PROBLEM DETAILS
With the pictures left out, write out the records verbatim.

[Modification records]

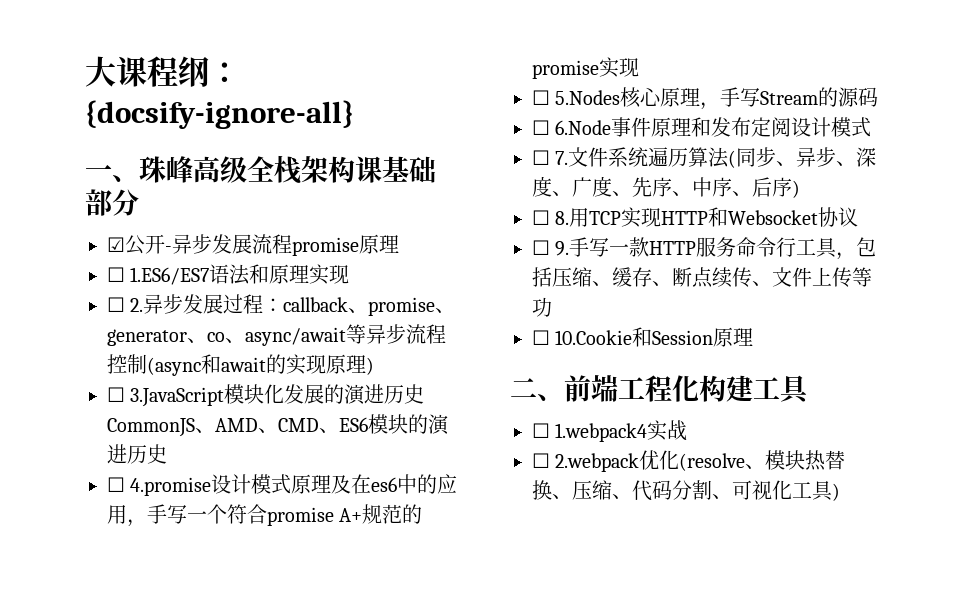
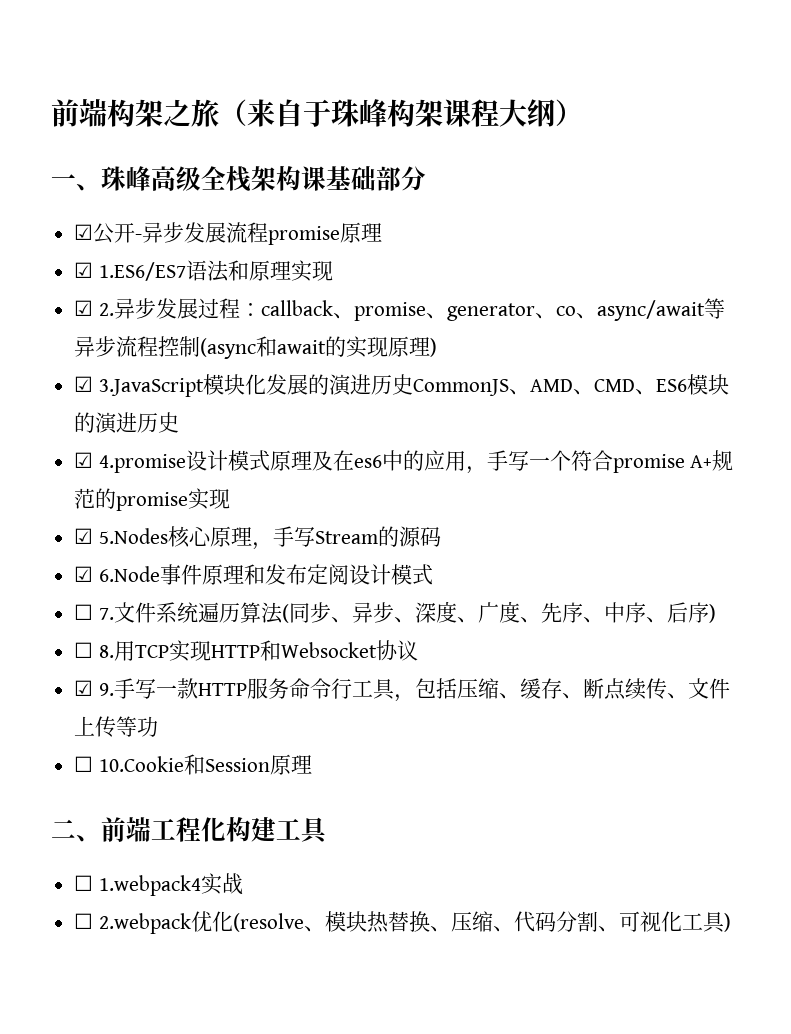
[85,56,240,87] [85,100,354,129] 大课程纲：{docsify-ignore-all} -> [51,99,583,127] 前端构架之旅（来自于珠峰构架课程大纲）
[107,267,125,282] ☐ -> [74,262,94,278] ☑
[107,297,125,312] ☐ -> [74,300,94,316] ☑
[107,387,125,402] ☐ -> [74,376,94,392] ☑
[107,477,125,492] ☐ -> [74,452,94,468] ☑
[532,90,550,105] ☐ -> [74,528,94,544] ☑
[532,120,550,135] ☐ -> [74,566,94,582] ☑
[532,240,550,255] ☐ -> [74,680,94,696] ☑

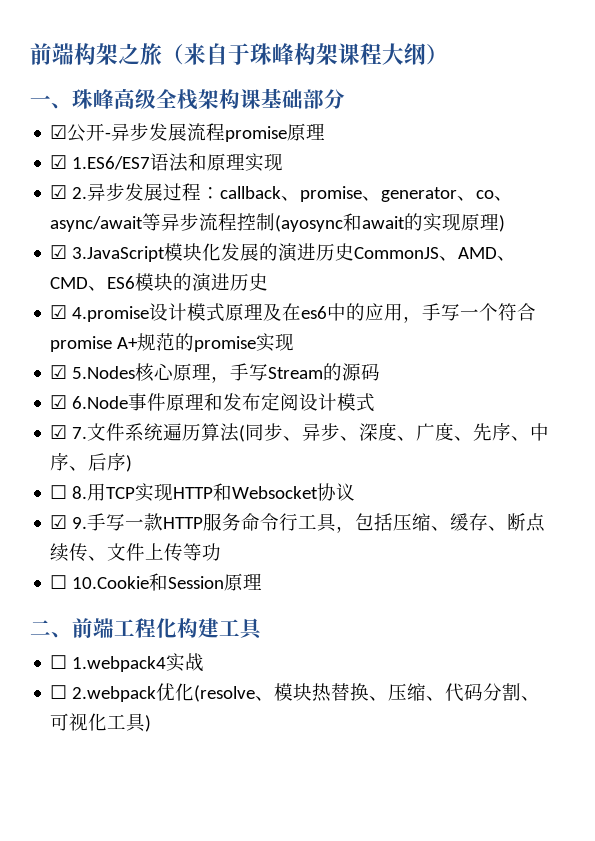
[200,338,257,359] (async -> [275,215,344,232] (ayosync
[74,604,94,620] ☐ -> [50,425,68,439] ☑

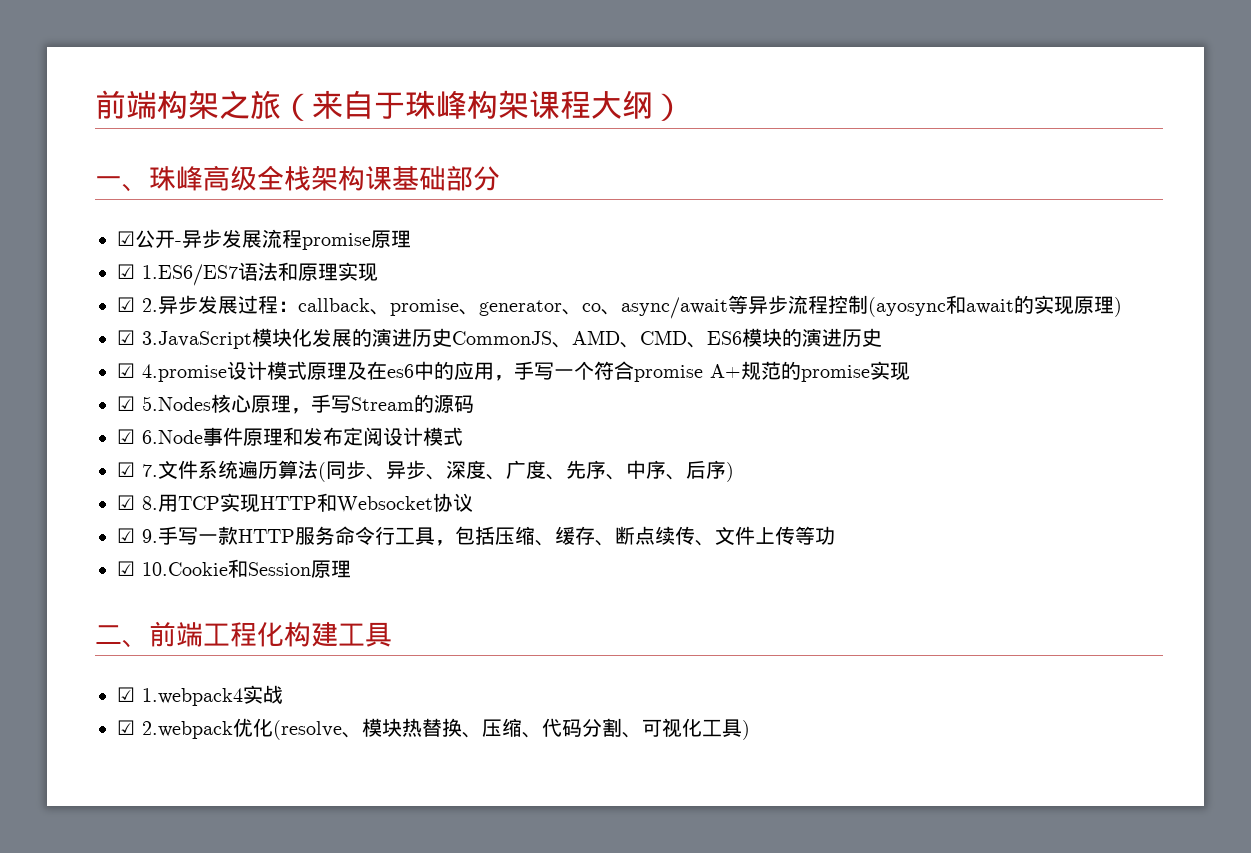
[50,485,68,499] ☐ -> [117,495,135,510] ☑
[50,575,68,589] ☐ -> [117,561,135,576] ☑
[50,655,68,669] ☐ -> [117,687,135,702] ☑
[50,685,68,699] ☐ -> [117,720,135,735] ☑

REPLY TO THE TASK
[85,56,240,87] [85,100,354,129] 大课程纲：{docsify-ignore-all} -> [51,99,583,127] 前端构架之旅（来自于珠峰构架课程大纲）
[107,267,125,282] ☐ -> [74,262,94,278] ☑
[107,297,125,312] ☐ -> [74,300,94,316] ☑
[107,387,125,402] ☐ -> [74,376,94,392] ☑
[107,477,125,492] ☐ -> [74,452,94,468] ☑
[532,90,550,105] ☐ -> [74,528,94,544] ☑
[532,120,550,135] ☐ -> [74,566,94,582] ☑
[532,240,550,255] ☐ -> [74,680,94,696] ☑

[200,338,257,359] (async -> [275,215,344,232] (ayosync
[74,604,94,620] ☐ -> [50,425,68,439] ☑

[50,485,68,499] ☐ -> [117,495,135,510] ☑
[50,575,68,589] ☐ -> [117,561,135,576] ☑
[50,655,68,669] ☐ -> [117,687,135,702] ☑
[50,685,68,699] ☐ -> [117,720,135,735] ☑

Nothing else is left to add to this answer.